(Exercise objective): Your answer is the line containing "total: 14118.46 -> 14471.08" plus every line after it to the end of the data below, transcribed exactly and with nothing else.

(Supplied data):
□ □ □
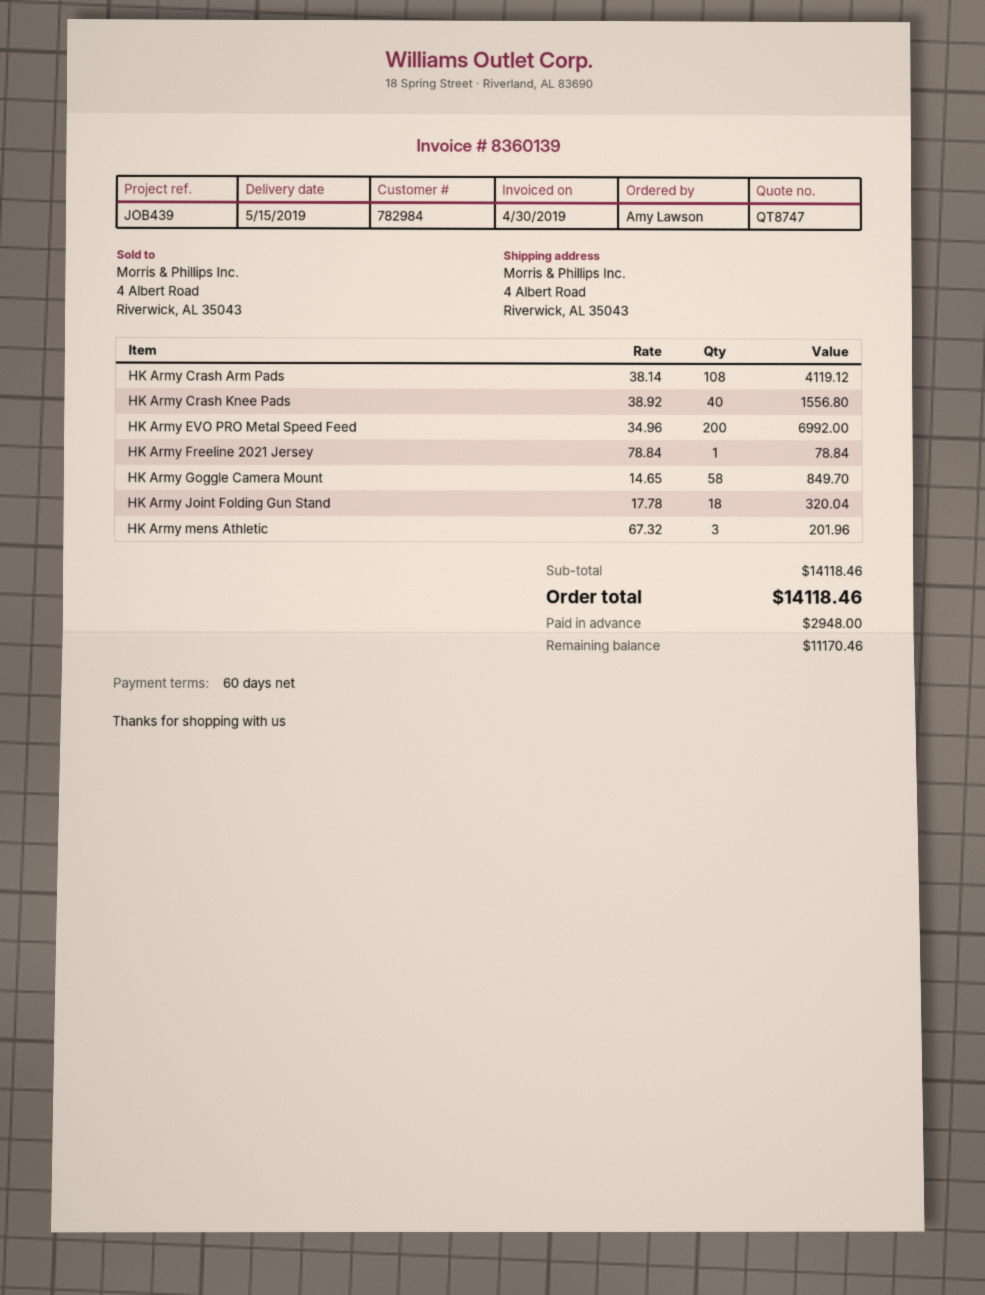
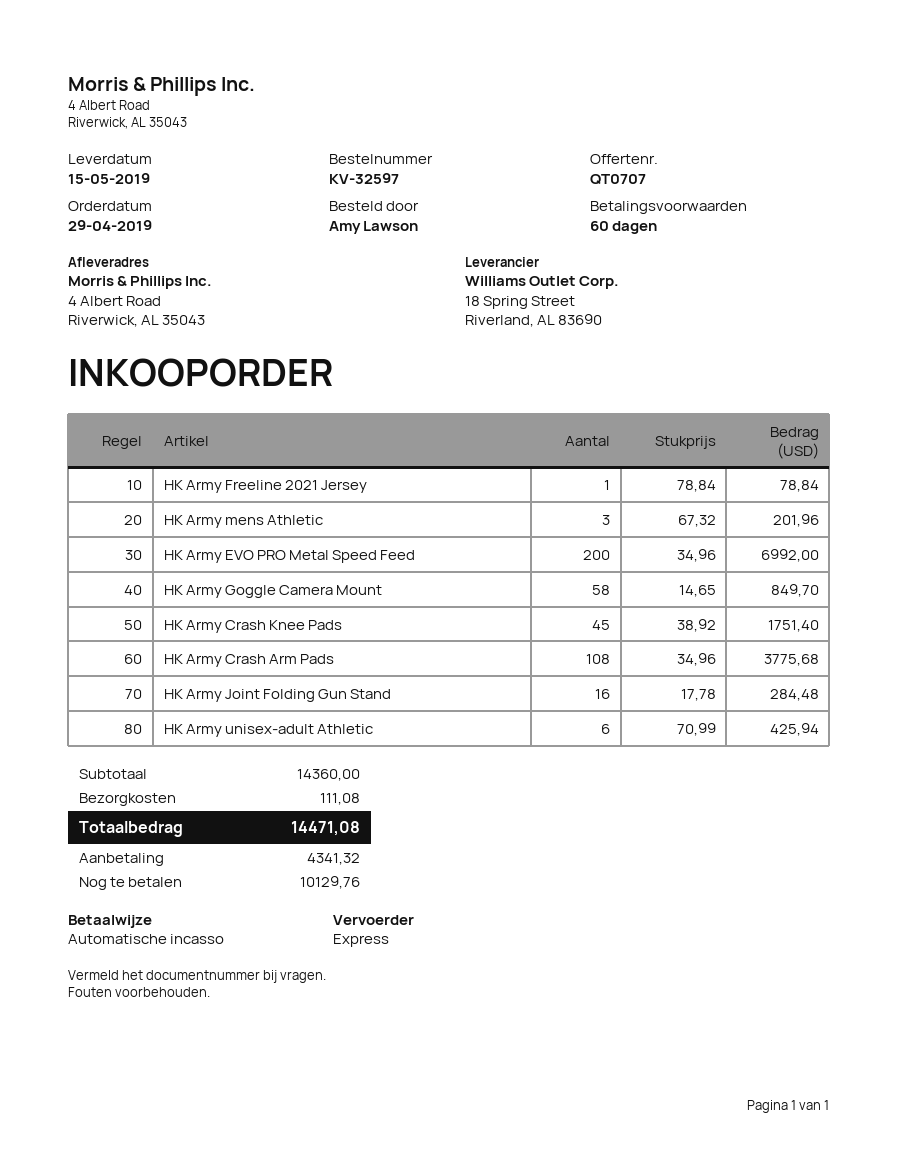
quote number: QT8747 -> QT0707
HK Army Crash Arm Pads: 108 x 38.14 = 4119.12 -> 108 x 34.96 = 3775.68
HK Army Crash Knee Pads: 40 x 38.92 = 1556.80 -> 45 x 38.92 = 1751.40
HK Army Joint Folding Gun Stand: 18 x 17.78 = 320.04 -> 16 x 17.78 = 284.48
HK Army unisex-adult Athletic: none -> 6 x 70.99 = 425.94
subtotal: 14118.46 -> 14360.00
shipping: none -> 111.08
total: 14118.46 -> 14471.08
deposit: 2948.00 -> 4341.32
balance: 11170.46 -> 10129.76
□ □ □
(Result of the task):
total: 14118.46 -> 14471.08
deposit: 2948.00 -> 4341.32
balance: 11170.46 -> 10129.76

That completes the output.